AI Learning YouTube News & VideosMachineBrain

Dier: Innovative TTS System by Toby and Jay at Nari Labs

Dier: Innovative TTS System by Toby and Jay at Nari Labs
Image copyright Youtube
Authors
    Published on
    Published on

In the realm of cutting-edge technology, a duo of ambitious undergraduates, Toby and Jay, have unleashed a groundbreaking TTS system known as Dier. This 1.6 billion parameter marvel, birthed under the banner of Nari Labs, stands tall among industry giants like L1 Labs with its exceptional quality and control over scripts and voices. Drawing inspiration from the likes of Soundstorm and Parakeet, these young innovators faced the daunting challenge of compute power, ultimately harnessing Google's TPU research cloud grants to fuel their creation.

Dier, now available on GitHub and Hugging Face, offers enthusiasts a playground for text synthesis and voice cloning, promising an experience akin to the acclaimed Notebook LM podcast. However, the road to perfection was not without its bumps, as the team grappled with issues like audio speed and voice variation. Through clever segmentation of scripts and tinkering with audio speed using tools like librosa and rubber band, they managed to elevate the output quality, albeit with some quirks along the way.

The model's use of classifier-free guidance plays a pivotal role in dictating audio speed, leading to innovative solutions like generating short audios for optimal results. Future plans include integrating Dier into the MLX audio library, expanding its reach and usability. While real-time applications may be a stretch, Dier's forte lies in crafting top-tier audio tailored for podcast-style content. Enthusiasts are urged to dive into the code, experiment with the system, and provide valuable feedback on its performance compared to established players like Kokuro.

dier-innovative-tts-system-by-toby-and-jay-at-nari-labs

Image copyright Youtube

dier-innovative-tts-system-by-toby-and-jay-at-nari-labs

Image copyright Youtube

dier-innovative-tts-system-by-toby-and-jay-at-nari-labs

Image copyright Youtube

dier-innovative-tts-system-by-toby-and-jay-at-nari-labs

Image copyright Youtube

Watch Dia 1.6B TTS for NotebookLM Podcasts on Youtube

Viewer Reactions for Dia 1.6B TTS for NotebookLM Podcasts

Voice cloning is a popular topic of interest

Users are curious about fine-tuning the model for other languages

Some users are interested in the technical specifications for running the model

Comparison with other models like Kokoro is mentioned

Questions about audio stitching and maintaining consistent voices

Users are discussing the use of different TTS models for voice alternation

Some users express concerns about voice cloning and transitioning from Jax to Pytorch

Comparison with Google's unreleased TTS model is brought up

Users are impressed by the capabilities of the model and aspire to reach similar levels

Some users express jealousy over the model's development timeline and their own programming experience.

unleashing-gemini-cli-googles-free-ai-coding-tool
Sam Witteveen

Unleashing Gemini CLI: Google's Free AI Coding Tool

Discover the Gemini CLI by Google and the Gemini team. This free tool offers 60 requests per minute and 1,000 requests per day, empowering users with AI-assisted coding capabilities. Explore its features, from grounding prompts in Google Search to using various MCPS for seamless project management.

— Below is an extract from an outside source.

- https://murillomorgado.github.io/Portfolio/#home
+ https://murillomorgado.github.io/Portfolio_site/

nanets-ocr-small-advanced-features-for-specialized-document-processing
Sam Witteveen

Nanet's OCR Small: Advanced Features for Specialized Document Processing

Nanet's OCR Small, based on Quen 2.5VL, offers advanced features like equation recognition, signature detection, and table extraction. This model excels in specialized OCR tasks, showcasing superior performance and versatility in document processing.

revolutionizing-language-processing-quens-flexible-text-embeddings
Sam Witteveen

Revolutionizing Language Processing: Quen's Flexible Text Embeddings

Quen introduces cutting-edge text embeddings on HuggingFace, offering flexibility and customization. Ranging from 6B to 8B in size, these models excel in benchmarks and support instruction-based embeddings and reranking. Accessible for local or cloud use, Quen's models pave the way for efficient and dynamic language processing.

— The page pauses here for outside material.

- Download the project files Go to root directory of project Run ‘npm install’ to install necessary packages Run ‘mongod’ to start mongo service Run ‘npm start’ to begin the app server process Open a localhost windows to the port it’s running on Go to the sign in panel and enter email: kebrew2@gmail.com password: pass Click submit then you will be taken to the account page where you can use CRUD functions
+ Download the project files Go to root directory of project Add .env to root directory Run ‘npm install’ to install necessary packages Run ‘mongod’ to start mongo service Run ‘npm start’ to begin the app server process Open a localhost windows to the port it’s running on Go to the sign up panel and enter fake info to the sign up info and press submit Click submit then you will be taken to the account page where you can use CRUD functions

unleashing-chatterbox-tts-voice-cloning-emotion-control-revolution
Sam Witteveen

Unleashing Chatterbox TTS: Voice Cloning & Emotion Control Revolution

Discover Resemble AI's Chatterbox TTS model, revolutionizing voice cloning and emotion control with 500M parameters. Easily clone voices, adjust emotion levels, and verify authenticity with watermarks. A versatile and user-friendly tool for personalized audio content creation.